Du point de vue d'Austin, en énonçant "Jésus
n'était qu'un homme", j'aurais commis trois
actes à la fois : "l'acte locutoire [... ]
qui possède une signification; l'acte illocutoire
où le fait de dire a une certaine valeur; et l'acte
perlocutoire, qui est l'obtention de certains effets par
la parole" 1.
Ainsi donc, selon Austin, quand nous parlons, nous faisons
plus qu'aligner des signes et dire des choses, nous professons
notre croyance, nous exprimons une volonté, nous
nous assignons un rôle, nous exerçons des
forces sur autrui.
Dans ce sens, l'énoncé "Jésus
n'était qu'un homme", a effectivement quelque
chose d'insoutenable pour le croyant. Ce n'est plus une
phrase qu'il entend, mais un coup de poing qu'il reçoit;
une invitation, sinon une incitation, à ne plus
croire au "Jésus est le fils de Dieu"
de sa foi. Ce qui n'est évidemment pas le cas d'une
phrase comme "Le soleil n'était qu'un glacier".
L'une résonne comme une "bombe", l'autre
comme une figure de style.
Pourtant, à regarder de plus près, on ne
saisit pas pourquoi ces deux phrases ne sont pas effectivement
dotées de la même force, alors qu'elles ont
une structure syntaxique identique.
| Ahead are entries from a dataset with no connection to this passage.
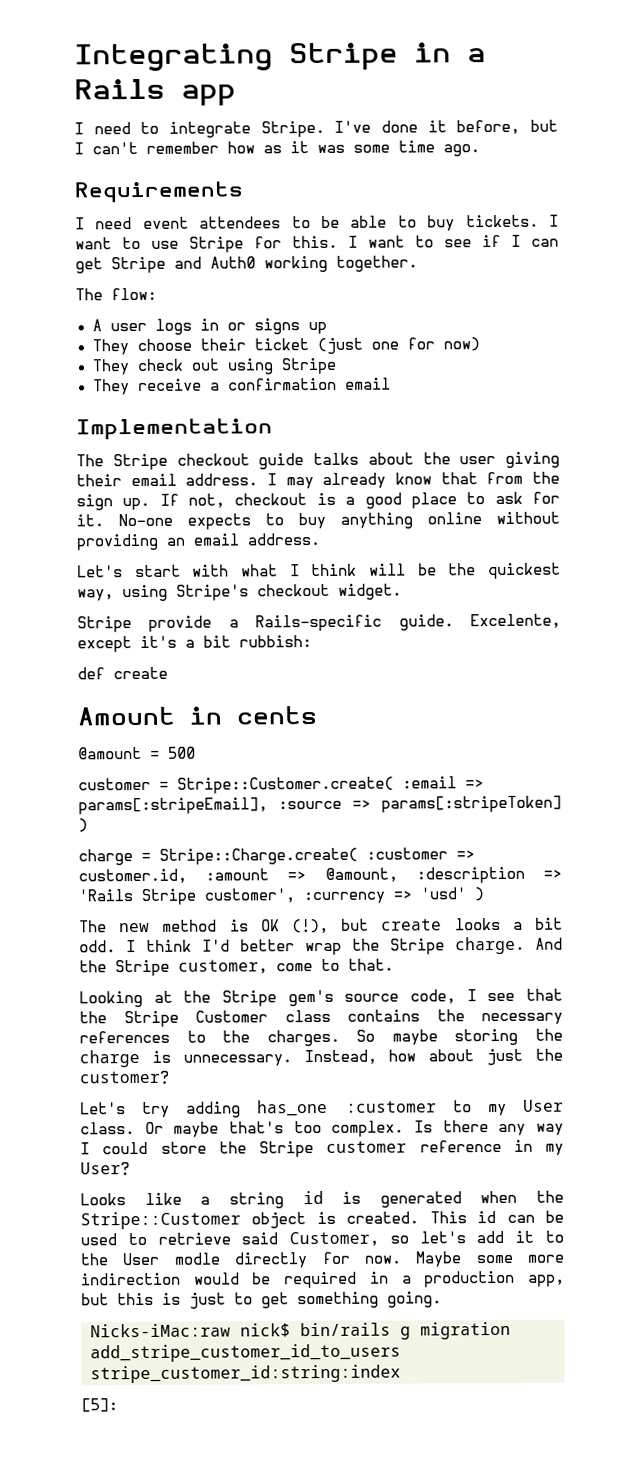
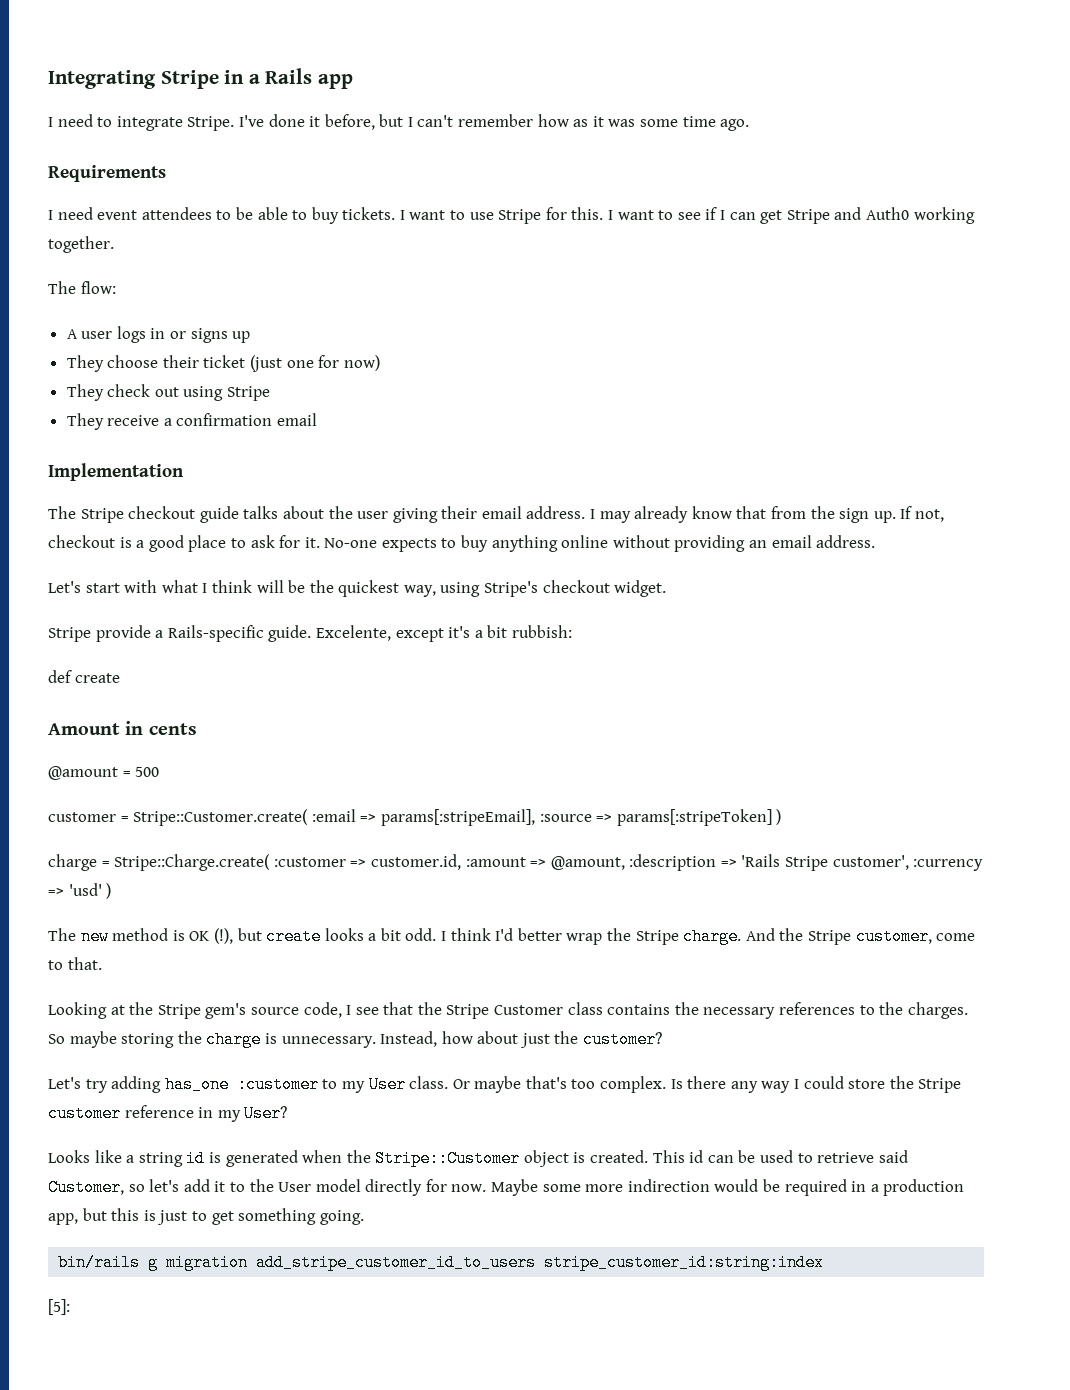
- This id can be used to retrieve said Customer, so let's add it to the User modle directly for now.
+ This id can be used to retrieve said Customer, so let's add it to the User model directly for now.
- Nicks-iMac:raw nick$ bin/rails g migration add_stripe_customer_id_to_users stripe_customer_id:string:index
+ bin/rails g migration add_stripe_customer_id_to_users stripe_customer_id:string:index

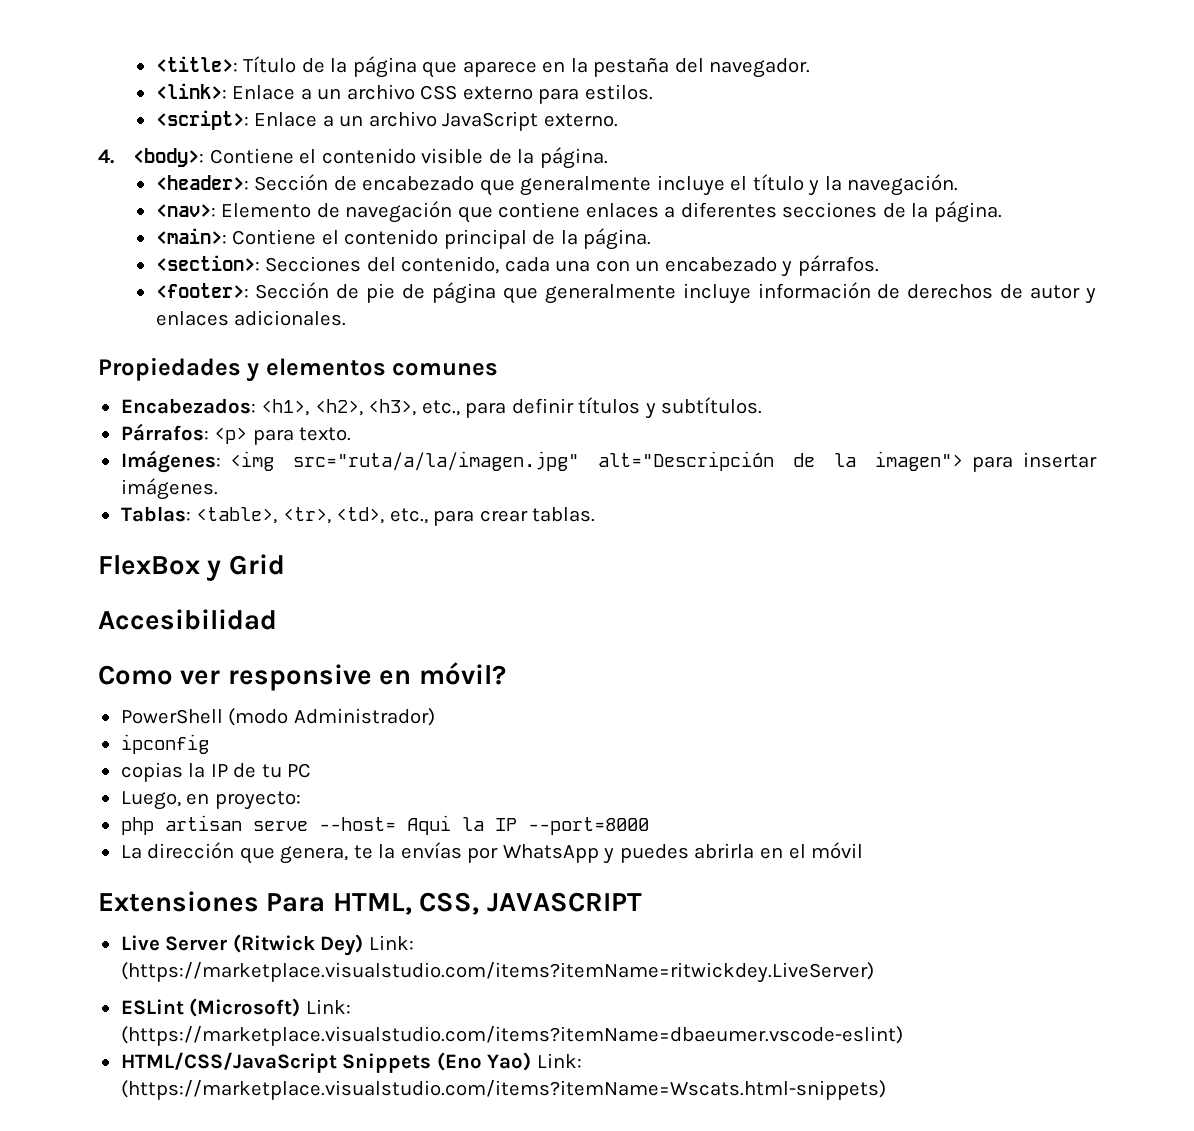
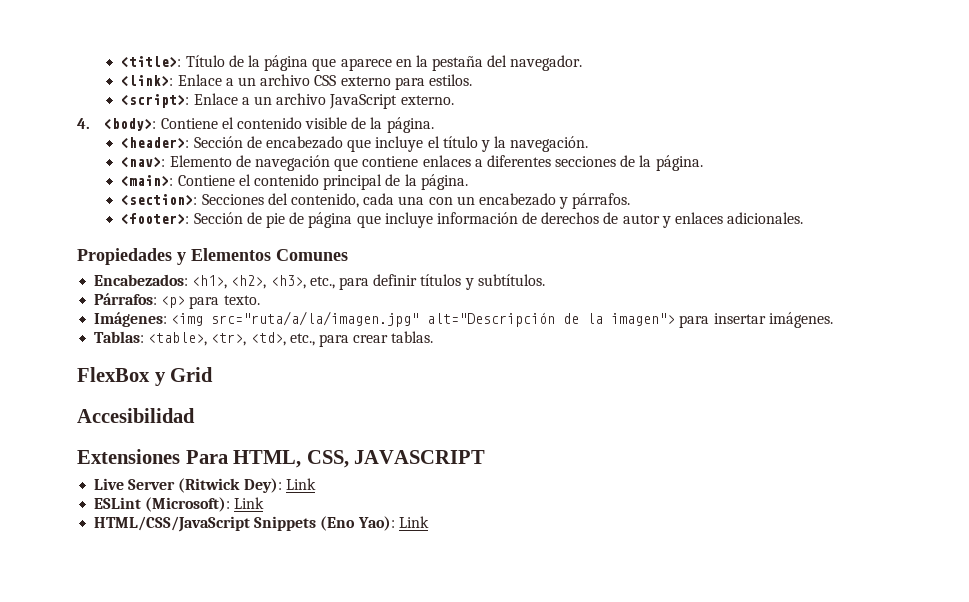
- <header>: Sección de encabezado que generalmente incluye el título y la navegación.
+ <header>: Sección de encabezado que incluye el título y la navegación.
- <footer>: Sección de pie de página que generalmente incluye información de derechos de autor y enlaces adicionales.
+ <footer>: Sección de pie de página que incluye información de derechos de autor y enlaces adicionales.
- Propiedades y elementos comunes
+ Propiedades y Elementos Comunes
- Como ver responsive en móvil?
- PowerShell (modo Administrador)
- ipconfig
- copias la IP de tu PC
- Luego, en proyecto:
- php artisan serve --host= Aqui la IP --port=8000
- La dirección que genera, te la envías por WhatsApp y puedes abrirla en el móvil
- Live Server (Ritwick Dey) Link: (https://marketplace.visualstudio.com/items?itemName=ritwickdey.LiveServer)
- ESLint (Microsoft) Link: (https://marketplace.visualstudio.com/items?itemName=dbaeumer.vscode-eslint)
+ Live Server (Ritwick Dey): Link
+ ESLint (Microsoft): Link
- HTML/CSS/JavaScript Snippets (Eno Yao) Link: (https://marketplace.visualstudio.com/items?itemName=Wscats.html-snippets)
+ HTML/CSS/JavaScript Snippets (Eno Yao): Link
Dans nos deux propositions,
n'avons-nous pas la même valeur illocutoire iniplicite:
l'affirmation ? Alors, pourquoi dans un cas l'acte
d'affirmer est-il perçu comme "violent"
(ou "violant"), et dans l'autre comme "pacifique" ?
A cette question Searle pourrait répondre qu'il
s'agit ici d'un acte de langage indirect, pareil à
celui qui existe dans "Peux-tu me passer le sel ?"
Tout locuteur a, effectivement, la possibilité
d'émettre un type d'acte (en l'occurrence l'ordre
de passer le sel) sous couvert d'un autre type d'acte
(ici l'interrogation "Peux-tu me passer le sel ?"),
que l'auditeur peut détecter après une série
complexe d'inférences autour des lois conversationnelles
de Grice. Voilà pourquoi à "Peux-tu
me passer le sel ?" nous ne répondons jamais
par "Oui", ce qui serait le plus logique; nous
donnons le sel comme si nous avions entendu l'ordre "Passe-moi
le sel" 2.
Il en va de même pour "Jésus n'était
qu'un homme". Si l'oreille de l'auditeur chrétien
entend une affirmation, son esprit, quant à lui,
capte une exhortation à la rébellion : "De
mes guides spirituels, j'ai appris que Jésus était
plus qu'un homme, qu'il était le fils de Dieu.
Or, cet individu m'affirme le contraire. C'est donc qu'il
veut contredire ma foi. Mais s'il veut contredire ma foi,
c'est donc pour la disqualifier à mes yeux, c'est
donc qu'il en veut à l'Eglise, c'est donc qu'il
a l'intention de lui faire du tort, c'est donc qu'il fait
campagne pour que tous nous la rejetions, c'est donc mon
ennemi puisqu'il cherche à me faire faire des choses
qui vont à l'encontre de celle-ci..."
Sommes-nous pour autant au bout de notre quête ?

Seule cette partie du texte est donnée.